Compose & Embellish: Piano Performance Generation Pipeline

Trained model weights and training datasets for the paper:

Shih-Lun Wu and Yi-Hsuan Yang
"Compose & Embellish: Well-Structured Piano Performance Generation via A Two-Stage Approach."
Int. Conf. on Acoustics, Speech and Signal Processing (ICASSP), 2023

Note: Materials here should be used in conjunction with our model implementation Github repo.

Model characteristics

Stage 1: "Compose" model

Generates melody and chord progression from scratch.
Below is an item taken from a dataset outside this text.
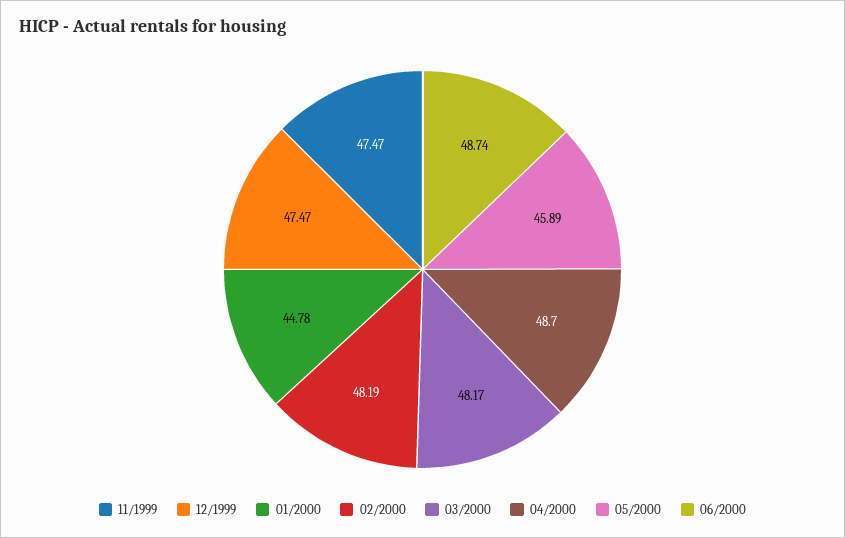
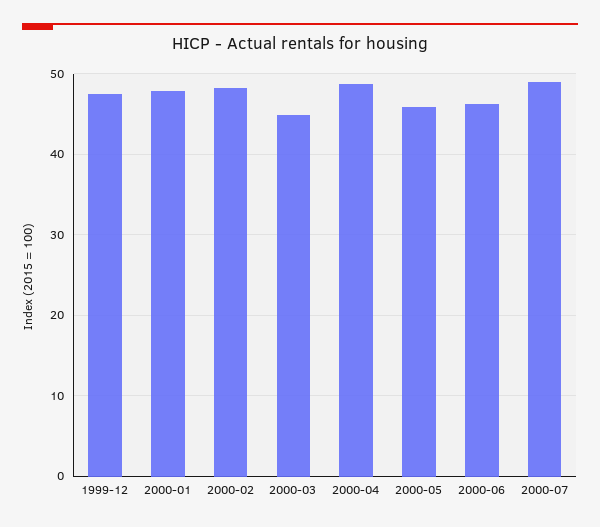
11/1999: 47.47 -> none
01/2000: 44.78 -> 48
03/2000: 48.17 -> 45
06/2000: 48.74 -> 46
2000-07: none -> 49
Model backbone: 12-layer Transformer w/ relative positional encoding
Num trainable params: 41.3M
Token vocabulary: Revamped MIDI-derived events (REMI) w/ slight modifications
Pretraining dataset: subset of Lakh MIDI full (LMD-full), 14934 songs
- melody extraction (and data filtering) done by matching lyrics to tracks: https://github.com/gulnazaki/lyrics-melody/blob/main/pre-processing/create_dataset.py
- structural segmentation done with A* search: https://github.com/Dsqvival/hierarchical-structure-analysis
Finetuning dataset: subset of AILabs.tw Pop1K7 (Pop1K7), 1591 songs
- melody extraction done with skyline algorithm: https://github.com/wazenmai/MIDI-BERT/blob/CP/melody_extraction/skyline/analyzer.py
- structural segmentation done in the same way as pretraining dataset
Training sequence length: 2400

Stage 2: "Embellish" model

Generates accompaniment, timing and dynamics conditioned on Stage 1 outputs.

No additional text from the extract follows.